Après deux années environ de mise en condition, le postulat Gilliéron pouvait être lancé. Qu’il soit cosigné par le socialiste Pierre Zwahlen est emblématique. Selon ces deux députés, EVM a certes reporté la sélection d’une année, mais elle n’a pas répondu «à d’autres attentes, notamment quant à l’égalité des chances et à la répartition socioéconomique des élèves dans les trois voies». Il est clair que s’il n’y a plus qu’une seule voie, le problème de la «répartition socio-économique» disparaît! De plus, selon «plusieurs études comparatives internationales», «l’absence de filières différenciées permet à l’ensemble des élèves d’acquérir de meilleures compétences en lecture, mathématique et sciences». Ces généralités invérifiables n’ont d’autre but que de donner une apparence réfléchie et volontaire à ce qui n’est qu’une soumission dépourvue d’esprit critique à l’idéologie égalitaire.

Nous n’affirmons pas que le système à trois voies soit le seul possible, ni même qu’il soit le meilleur en valeur absolue. Les questions de structures sont importantes, mais elles sont secondes. Ce qui fait la force d’un système scolaire, c’est d’abord le fait qu’il se place dans le prolongement de l’éducation familiale. C’est ensuite qu’il tienne compte des conditions posées par les futurs employeurs, notamment en matière de connaissances de base et d’attitude à l’égard du travail. C’est enfin que ce système soit aussi stable que possible, de façon à ce que les acteurs scolaires, et en particulier les parents, soient en mesure de comprendre et de contrôler ce qui s’y passe. C’est d’ailleurs la stabilité seule qui rend possible une évolution réaliste de l’école, par l’incorporation progressive des compléments et correctifs que suggère l’expérience quotidienne des enseignants.

Notre système scolaire est faible parce qu’il évolue dans le sens inverse, qui est celui d’un désordre généralisé: réformes incessantes conçues en laboratoire et imposées de l’extérieur, mise à l’écart des parents par le changement continuel des programmes et des méthodes, obsession des formations longues, préparation des élèves à vivre dans une société non compétitive qui n’existe pas, et aujourd’hui moins que jamais.

L’école unique de M. Gilliéron accroîtra ce désordre sans engendrer la moindre égalité. Le mécontentement qui en résultera appellera de nouveaux changements, et de nouveaux désordres.

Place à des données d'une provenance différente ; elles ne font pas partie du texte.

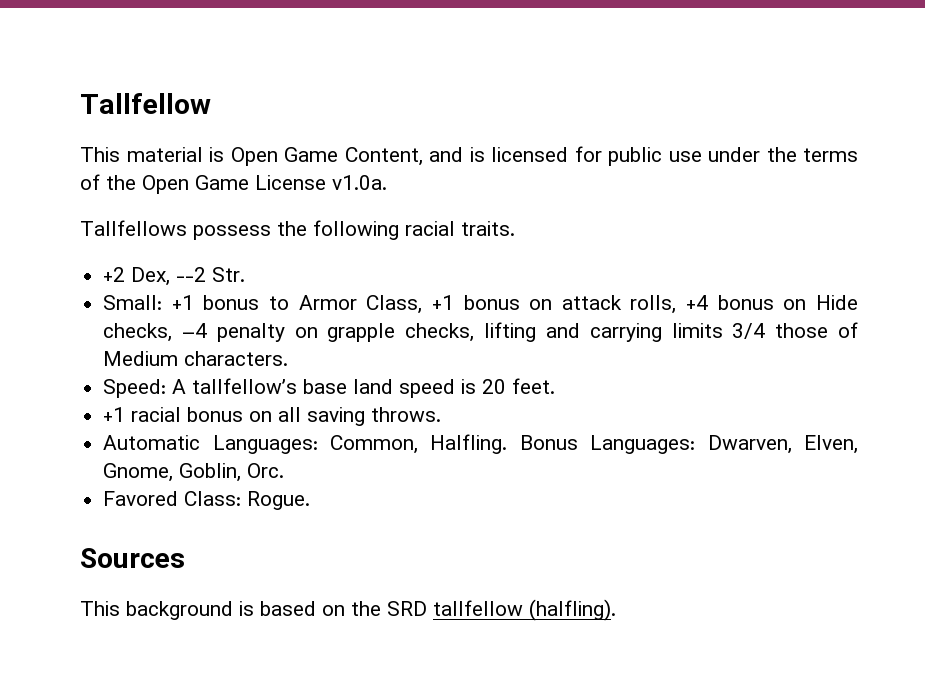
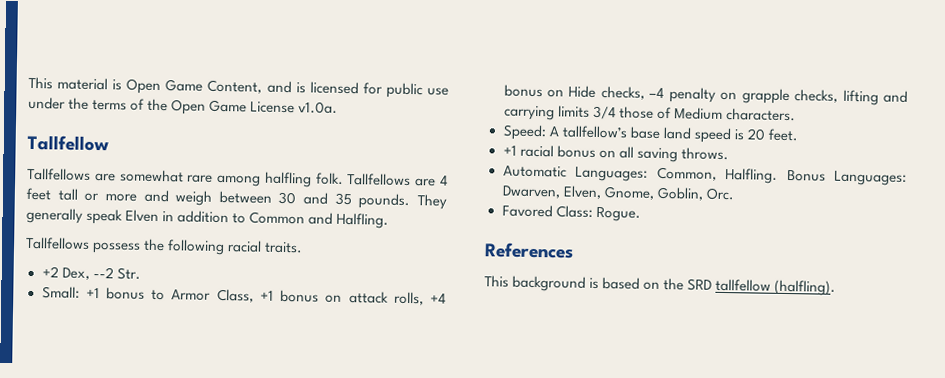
- Tallfellow
+ Tallfellow
+ Tallfellows are somewhat rare among halfling folk. Tallfellows are 4 feet tall or more and weigh between 30 and 35 pounds. They generally speak Elven in addition to Common and Halfling.
- Sources
+ References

Selon toute vraisemblance, cela commencera par l’introduction du gymnase pour tous, autrement dit, l’école obligatoire jusqu’à dix-huit ou dix-neuf ans, ou en d’autres termes encore, la scolarisation intégrale de l’apprentissage. Ensuite, ce sera le bac et l’université pour tous.

Ce postulat est une insanité qu’il faut combattre en tant que telle1. Mais il importe de remonter à la source: aussi longtemps que le mensonge égalitaire ne sera pas frontalement remis en question, il continuera de déployer ses effets destructeurs sur notre école et notre société.


NOTES:

1) Le 22 mai, le député radical Marcel-David Yersin déposait un autre postulat, demandant la suppression de la voie secondaire à option. Nous reviendrons sur cette idée d’une école à deux filières qui, tout en étant très éloignée dans l’esprit de celle de M. Gilliéron, lui est très proche tactiquement et pourrait bien lui servir de cheval de Troie.